The Bach Cantatas - Using this Website
NB This site has been maintained at the expense provided by the author. Advertisments have been rejected so the only source of income is through donations (see the 'donate' icon on most pages which provides access to a Paypal site) . If readers make extensive use of the site for programme notes, research etc. they are requested to make a modest donation to ensure the continuance of the site.
There are three principal ways of using this site
- If you wish to access the essay on any particular cantata, enter its BWV number in the "Quick Search" box, top right of every page, hit 'enter' and click on the chapter as it appears, then click on 'continue reading'. NB use upper case letters and leave a space between the letters and the number e.g. BWV 22.
- If you want to read more about the background of this project, click onto the general introduction under 'about the project'. Additionally, each of the sections of each volume has its own contextual introduction.
- If you prefer to read the essays in sequence, click on the Browse icons on the home page and bring up the essay you require from the contents list remembering to click on 'continue reading'.
N.B. Volume 1 contains the sequence of essays comprising the first Leipzig cycle (chapters 1-62), the earliest cantatas (chapters 63-70) and the secular cantatas (chapters 71-104). Volume 2 contains the essays of the second Leipzig cycle (chapters 1-50) and the later chorale cantatas (chapters 51-61). Volume 3 contains the extant cantatas from possible third and fourth cycles (chapters 1-46) and the oratorio/cantatas with the very latest works in the canon (chapters 47-55).
- Most CD recordings provide full translated texts. In these essays paraphrases are inserted into the essays in order to maintain all the information on the one page. A convention of four dashes is used throughout where translation/paraphrase is necessary e.g. 'Clues may be found in the isolated cries for help----hilf----appearing in the lower voices'.
This removes the need to turn constantly to a different text when reading the essay.
- Music examples have been included, about 1100 in all. Obviously they cannot be used to illustrate every movement or theme and have consequently been selected so as to be as useful as possible to the general reader. Bar numbers are provided to enable the more serious student to locate quickly the relevant sections of scores (see point 5 below). Most of the cantatas are available on the internet and may be heard, in full, simply by googling the BWV number.

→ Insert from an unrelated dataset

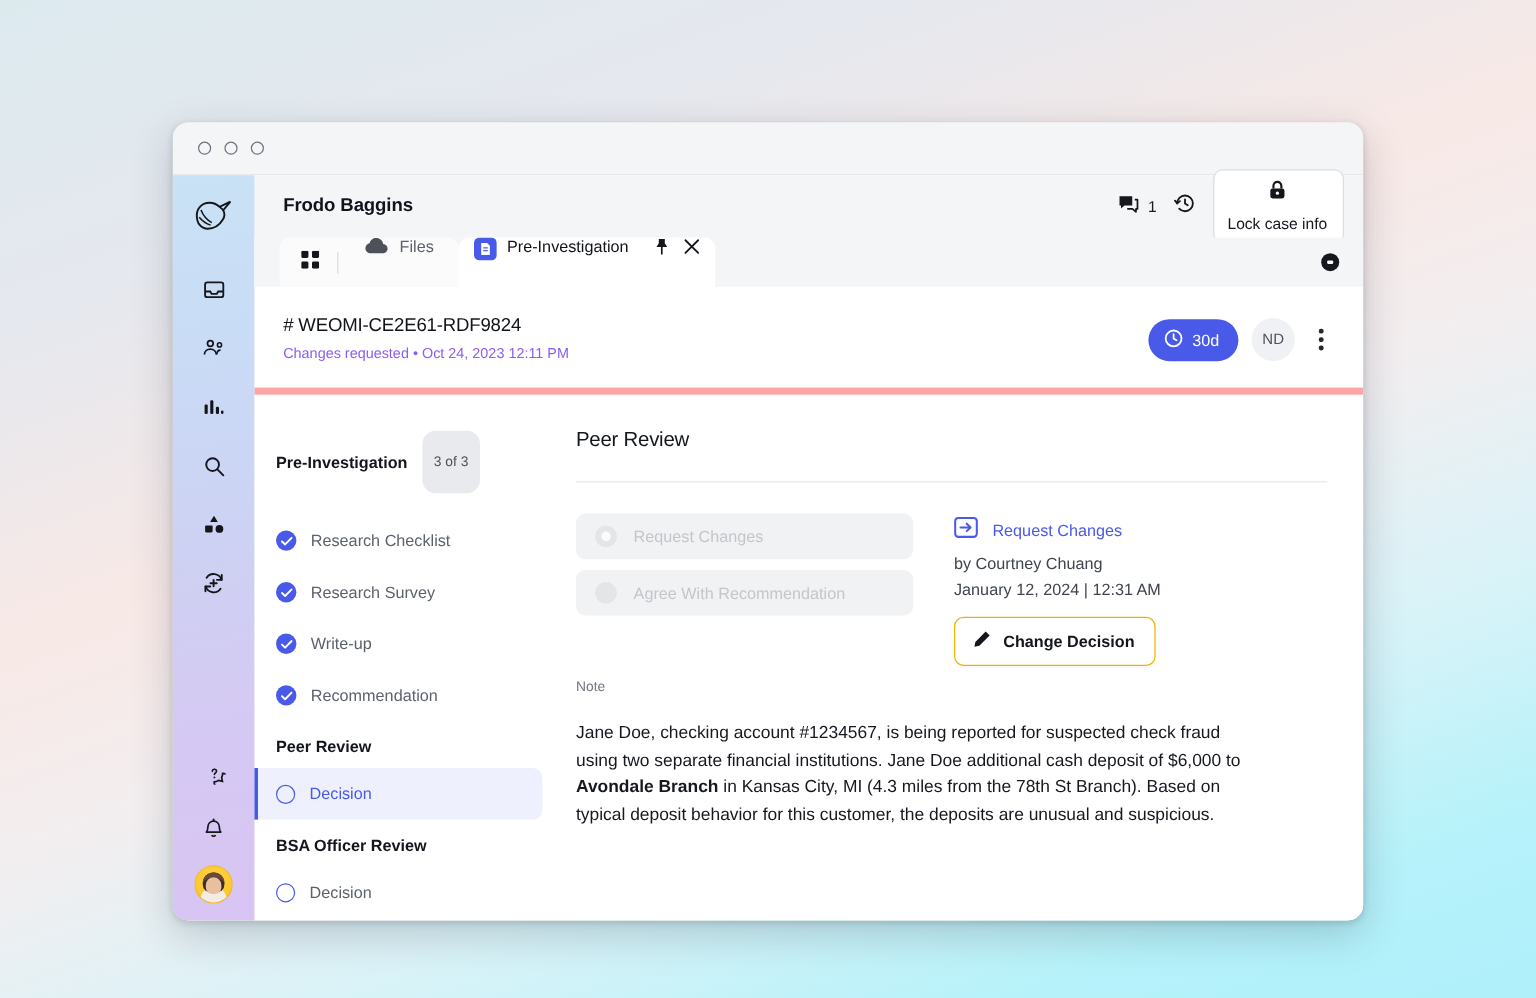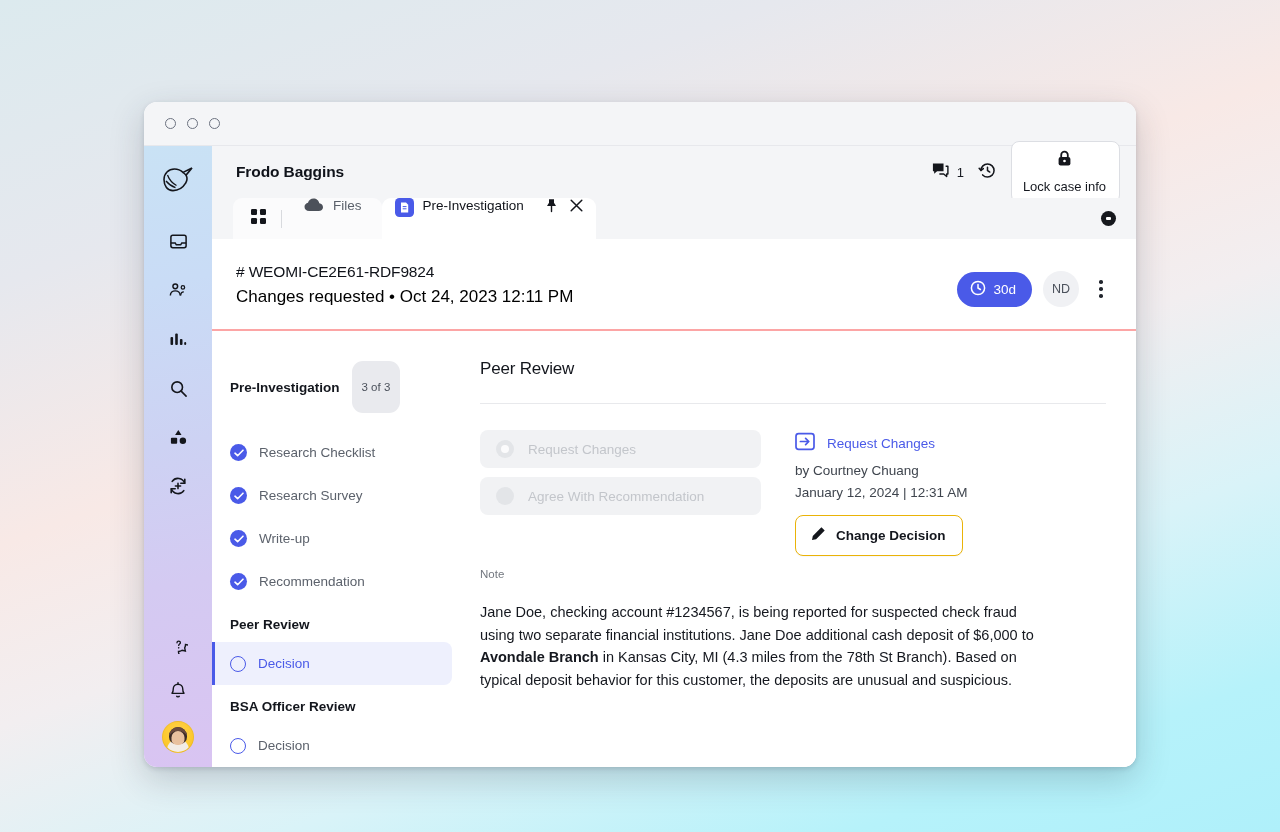"# WEOMI-CE2E61-RDF9824" .casehead { align-items: flex-end -> flex-start; border-bottom: 2px solid #fca5a5 -> 6px solid #fca5a5 }
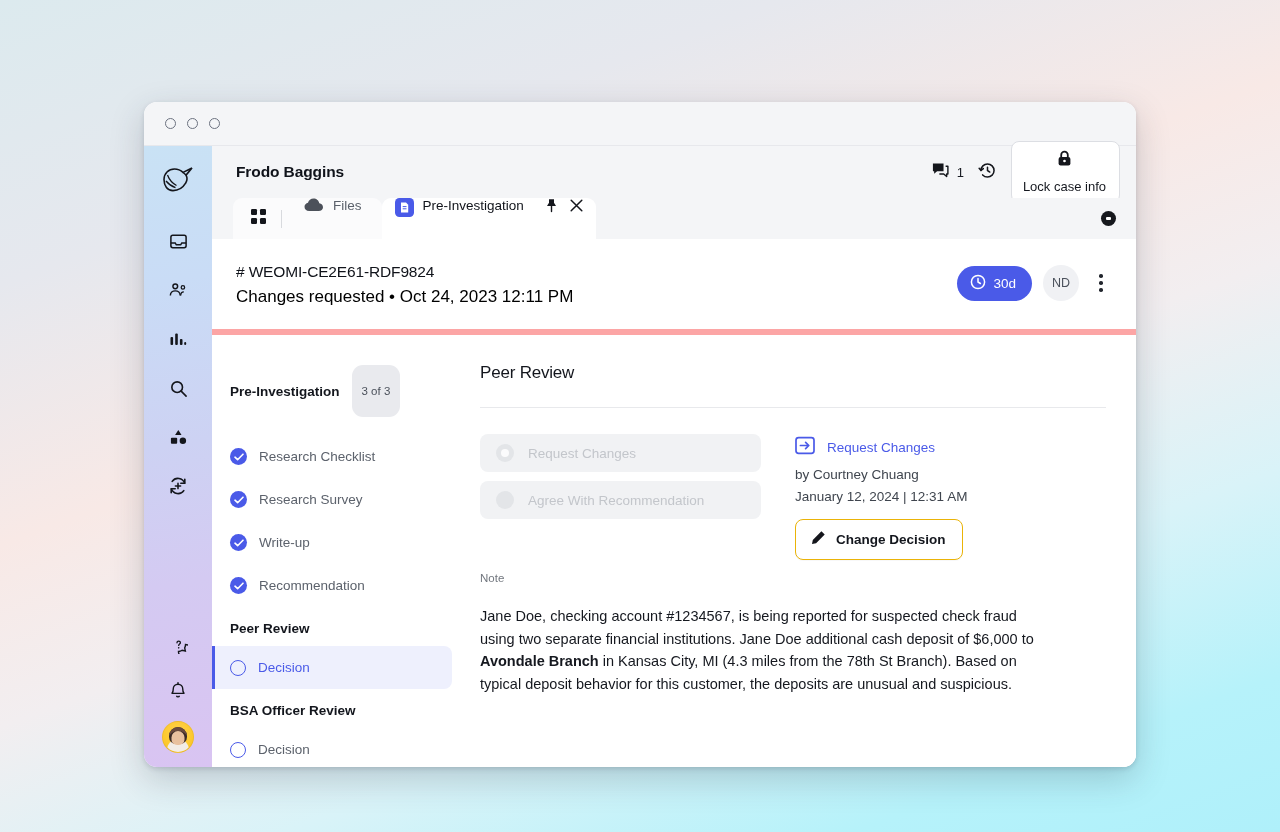"Changes requested • Oct 24," .case-sub { color: #000000 -> #8b5cf6; font-size: 17px -> 12px }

Each example may be played (with computer-generated sounds) by clicking the icon above it. Hearing as well as seeing the extracts should be of particular value to those who do not read musical notation.
- Cantatas in the text are referred to as 'C' numbers rather than 'BWV' to avoid the search engine displaying all references when a particular essay is sought. The numbers remain the same. Readers seeking information of the nature and functions of the eighteenth century cantata might turn to the first chapter of volume 2, Introduction and Background.
- References have been kept to a minimum in order not to disrupt the flow of ideas. However, quoted opinion and relevent factual information not readily available in the public domain have been acknowledged through mention of the author's name and the relevant page number; refer to the bibliography at the end of each volume.
- This web site is linked to www.bach-cantatas.com and by clicking on the link at the end of each essay readers may access scores, full texts (and translations), recording lists, discussions and much additional information. Readers are warned, however, that editions of scores may differ in the bar layouts: see, for example, the opening chorus of BWV 80.
Between them, these two websites make up the biggest single, readily accessable source of information, analysis and opinion in English currently available on the cantatas.
NB Sections may be downloaded for study purposes but all material is copyrighted and normal academic referencing citation should be used. Prior permission must be sought for the use of any material for, say, programme notes or any commercial usage.
Remember that you are never more than two or three clicks away from the essay about any cantata for which you have the BWV number.